Yes, I'm in love with a dancer. The thing is, I let the job get to me. I'm not insecure, and I trust her completely (one of the things I love about her). My mistake was to focus on the parts of the job that bother me. One is my concern for her safety (she would work private parties without a driver), the other is just a general feeling of not liking having men looking and interacting with the woman I love (in addition to all nude parties she also works in an all nude lap dance bar) in a way that I feel should be between the two of us.
Focusing on these feelings about the job caused me to be irritable and moody towards her at times (usually brought about when aspects of the job were brought up). I honestly have not been aware of how I've been coming across to her. She has even told me that she knows that I have not been intentionally upsetting/hurting her. Obviously my reactions to her caused us to get into arguments. Our arguments have gotten her to the point that she doesn't know what to do with the relationship. She has been holding me in relationship "limbo" for more than a week now.
I on the other hand want to do whatever it takes to make things work. I have put A LOT of thought into my own thoughts and feelings. Reading numerous threads on this site has certainly helped me put things in perspective. While I know that I will never like the job, I know that I can accept the job. It was wrong for me to act out because of dancing, upseting her and making her feel bad/guilty for doing her job. I want her to know that I want to support what she does regardless of whether I like/agree with her. I have told her all of this, but she still remains closed off/distant to me.

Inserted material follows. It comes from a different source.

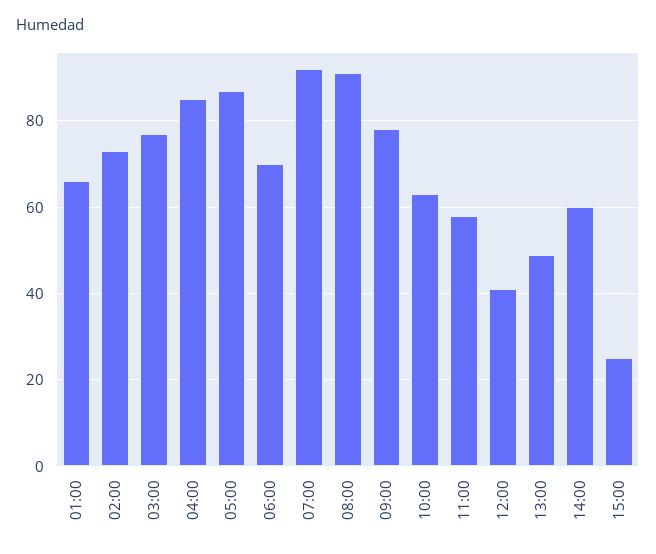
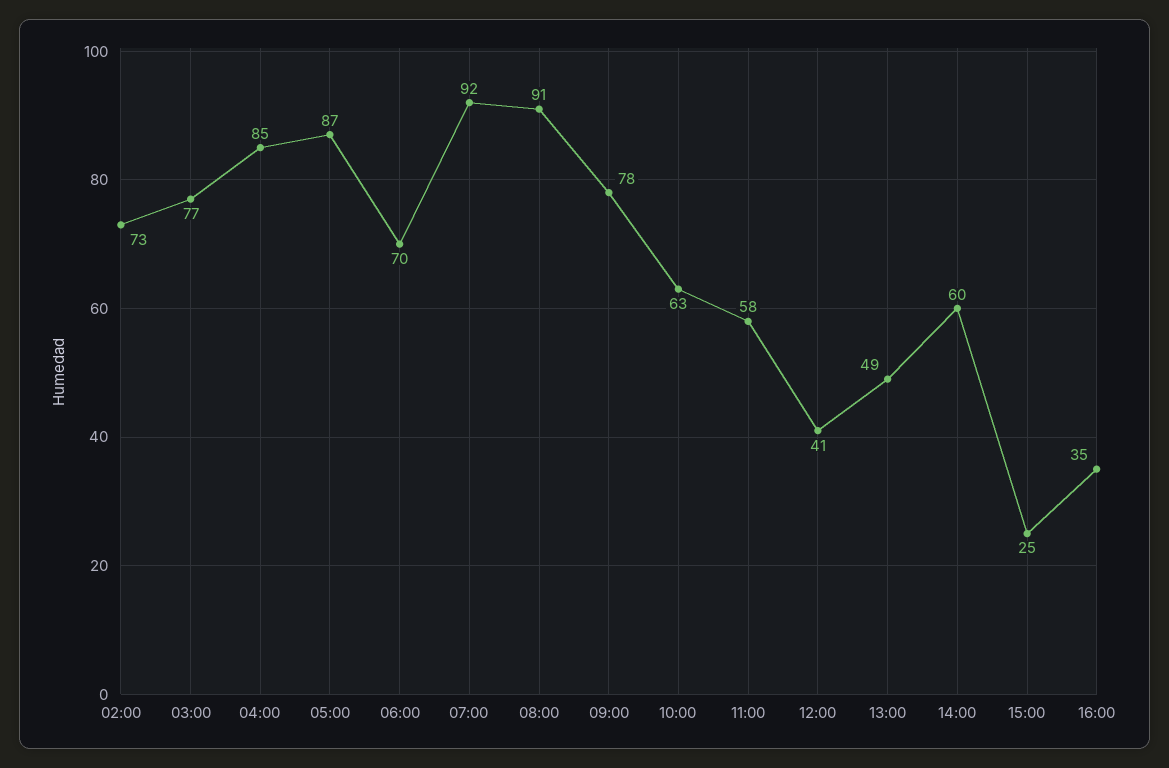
01:00: 65 -> none
16:00: none -> 35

The way she wanted to leave things was to "slow things down." Although "just be friends" was never said, it's the feeling I got from her. She is in love with me (she has told me that much), but she doesn't want to deal with the realities of the relationship.
The way we ended up leaving things was that I told her that it was too hard being left in "limbo." I just think that if two people love each other they just can't take a "break" when things get difficult. Although she wanted to keep "talking" in the meantime, she refused to acknowledge the relationship. Although it kills me to not have her in my life, I felt I had to tell her not to contact me unless she was ready to work on (put effort into) our relationship.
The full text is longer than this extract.